Ignore files

From time to time there are files you don't want git to track. There are a few methods of telling git what files to ignore.

.gitignore

If you create a file in your repo named .gitignore git will use its rules when looking at files to commit. Note that git will not ignore a file that was already tracked before a rule was added to this file to ignore it. In such a case the file must be un-tracked, usually with git rm --cached filename

This file can be committed into the repo, thus sharing the rule list with any other users that clone the repo.

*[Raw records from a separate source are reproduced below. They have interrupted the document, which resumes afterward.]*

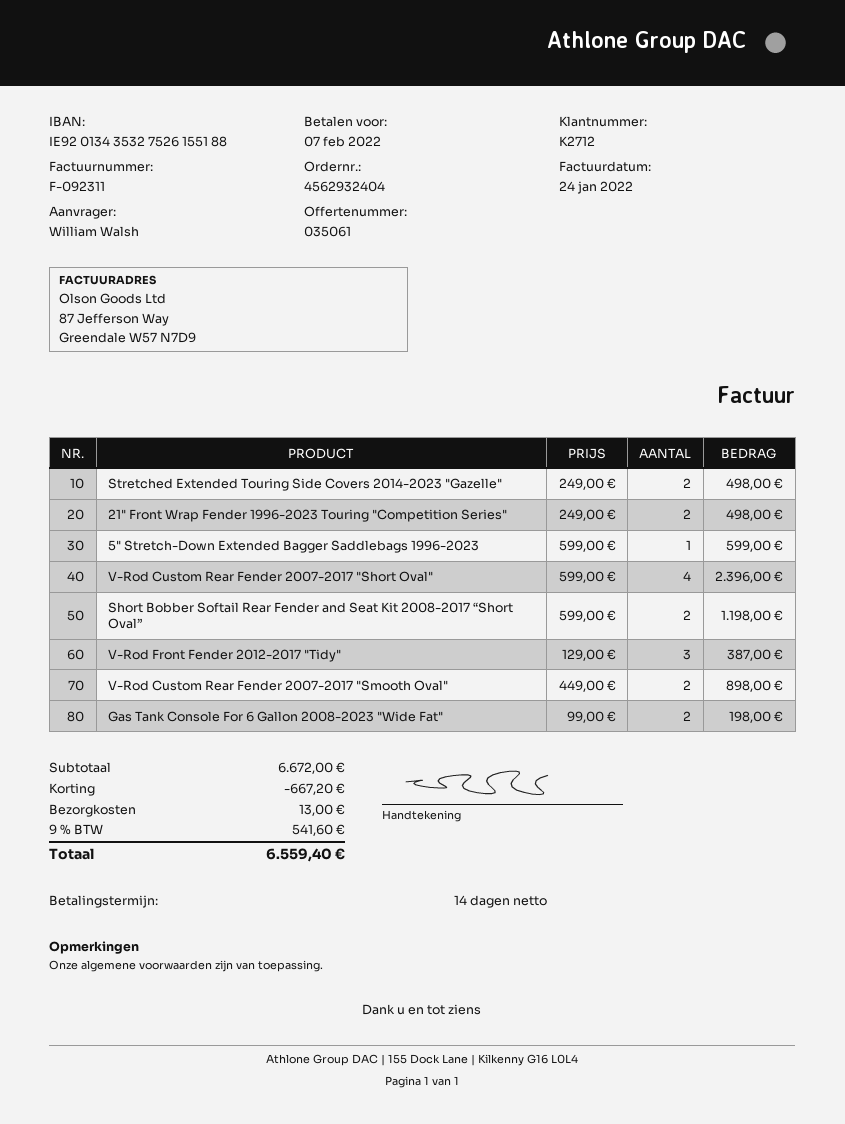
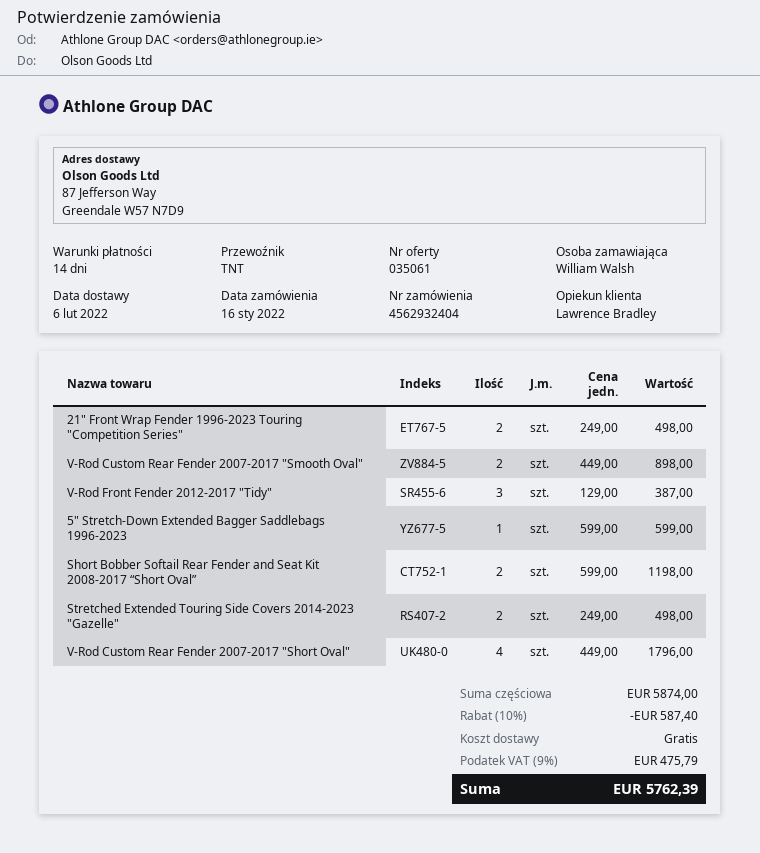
V-Rod Custom Rear Fender 2007-2017 "Short Oval": 4 x 599.00 = 2396.00 -> 4 x 449.00 = 1796.00
Gas Tank Console For 6 Gallon 2008-2023 "Wide Fat": 2 x 99.00 = 198.00 -> none
subtotal: 6672.00 -> 5874.00
discount: 667.20 -> 587.40
shipping: 13.00 -> 0.00
tax: 9% = 541.60 -> 9% = 475.79
total: 6559.40 -> 5762.39

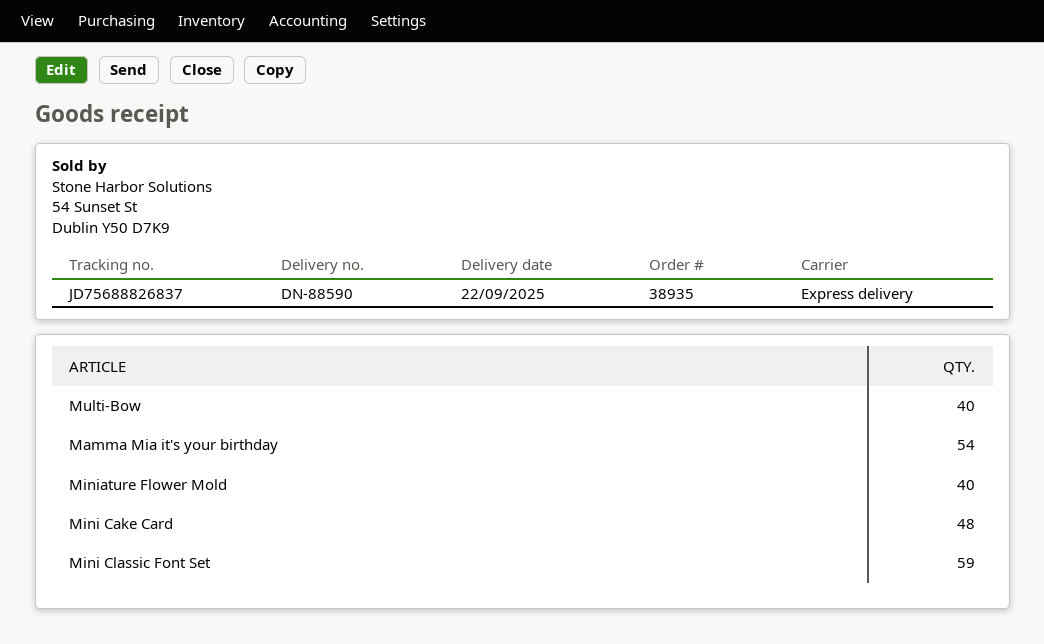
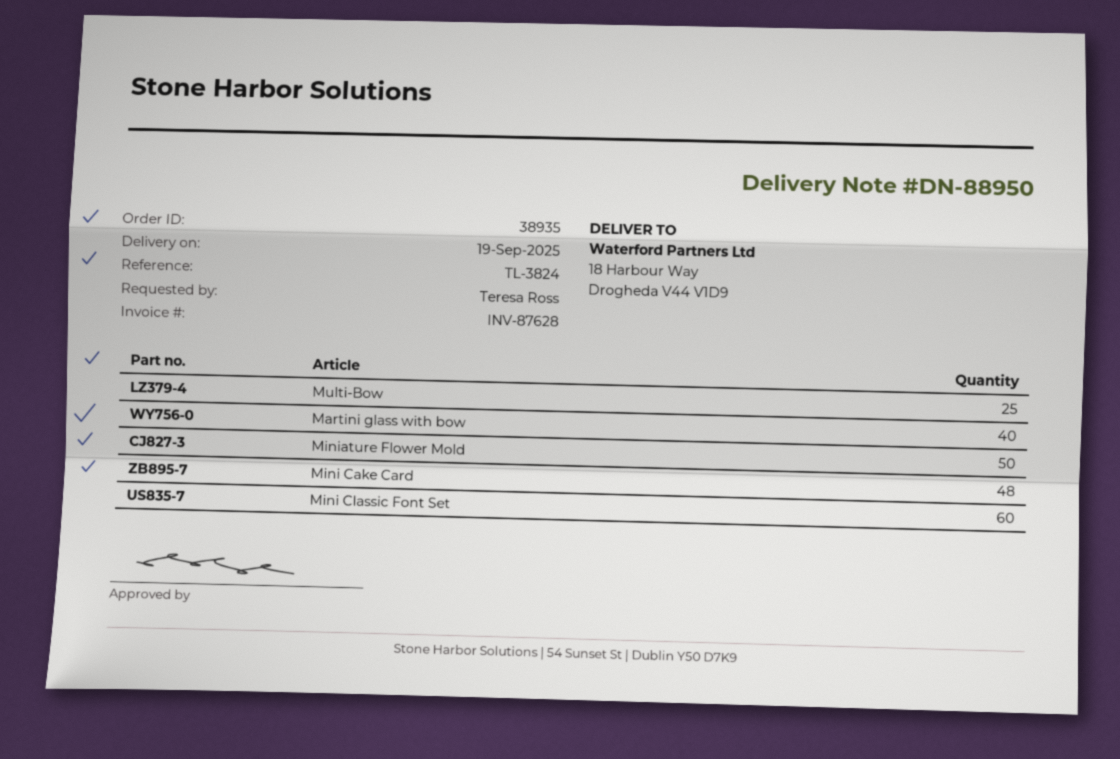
delivery note number: DN-88590 -> DN-88950
delivery date: 2025-09-22 -> 2025-09-19
Multi-Bow: 40 -> 25
Mamma Mia it's your birthday: 54 -> none
Miniature Flower Mold: 40 -> 50
Mini Classic Font Set: 59 -> 60
Martini glass with bow: none -> 40

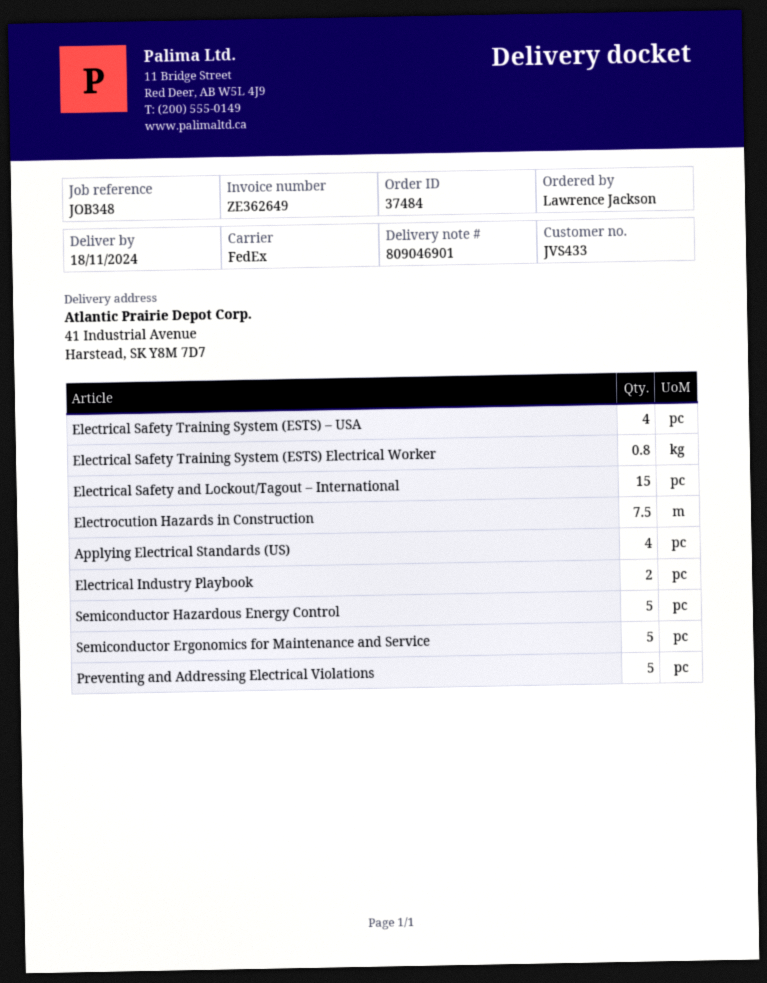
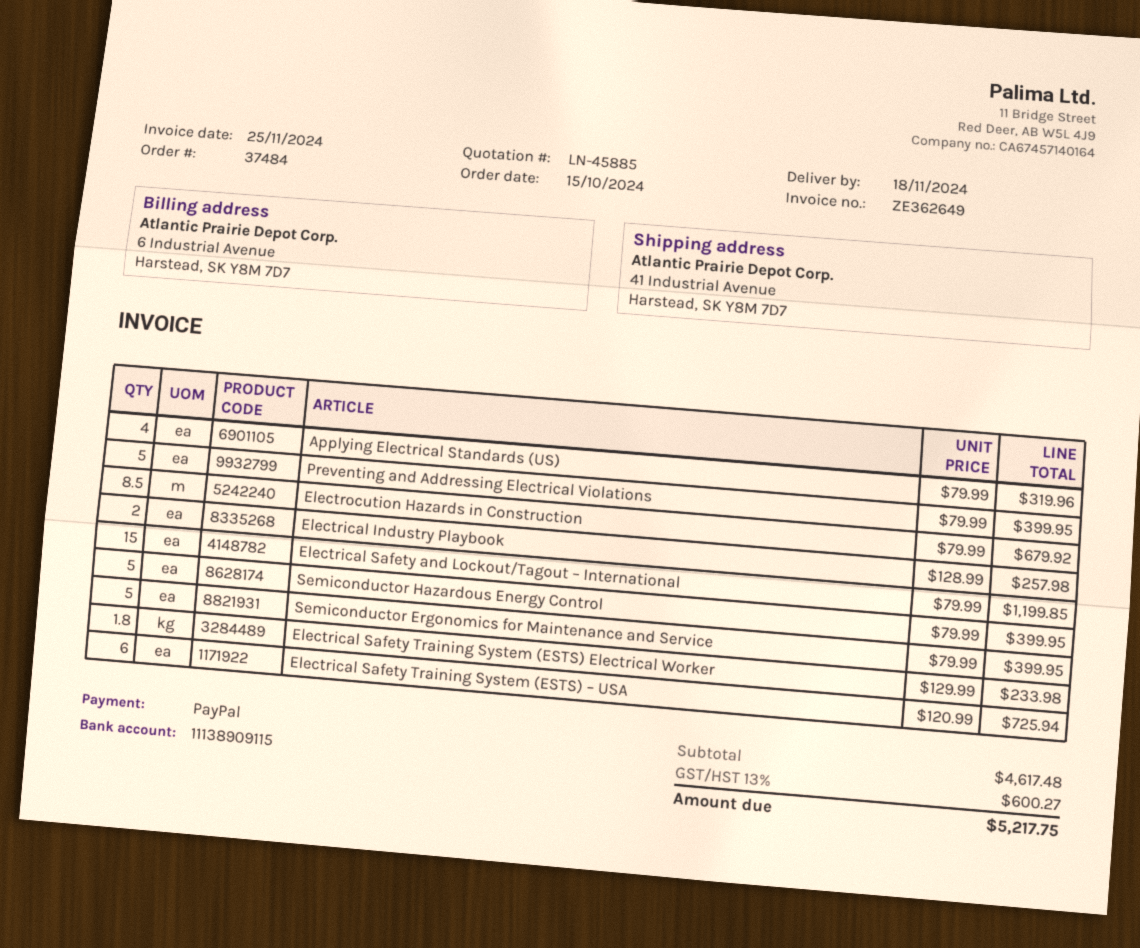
Electrical Safety Training System (ESTS) – USA: 4 -> 6
Electrical Safety Training System (ESTS) Electrical Worker: 0.8 -> 1.8
Electrocution Hazards in Construction: 7.5 -> 8.5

Note that you can create a .gitignore in any subpath to have its rules applied at that path. Sometimes an empty .gitignore file is used as a placeholder for an empty path, for example to force git to generate a log/ path for your development environment to use.

Global .gitignore

A global .gitignore file can also be used by adding one to your global git config. For example, you might create the file ~/.gitignore_global and add some rules to it. To add this to your config, run git config --global core.excludesfile ~/.gitignore_global

Some good rules to add to this file:

# Compiled source #
###################
*.com
*.class
*.dll
*.exe
*.o
*.so

# Packages #
############
# it's better to unpack these files and commit the raw source
# git has its own built in compression methods
*.7z
*.dmg
*.gz
*.iso
*.jar
*.rar
*.tar
*.zip

# Logs and databases #
######################
*.log
*.sql
*.sqlite

# OS generated files #
######################
.DS_Store*
ehthumbs.db
Icon?
Thumbs.db

Repo exclude

Local per-repo rules can be added to the .git/info/exclude file in your repo. These rules are not committed with the repo so they are not shared with others. This method can be used for locally-generated files that you don’t expect other users to generate, like files created by your editor.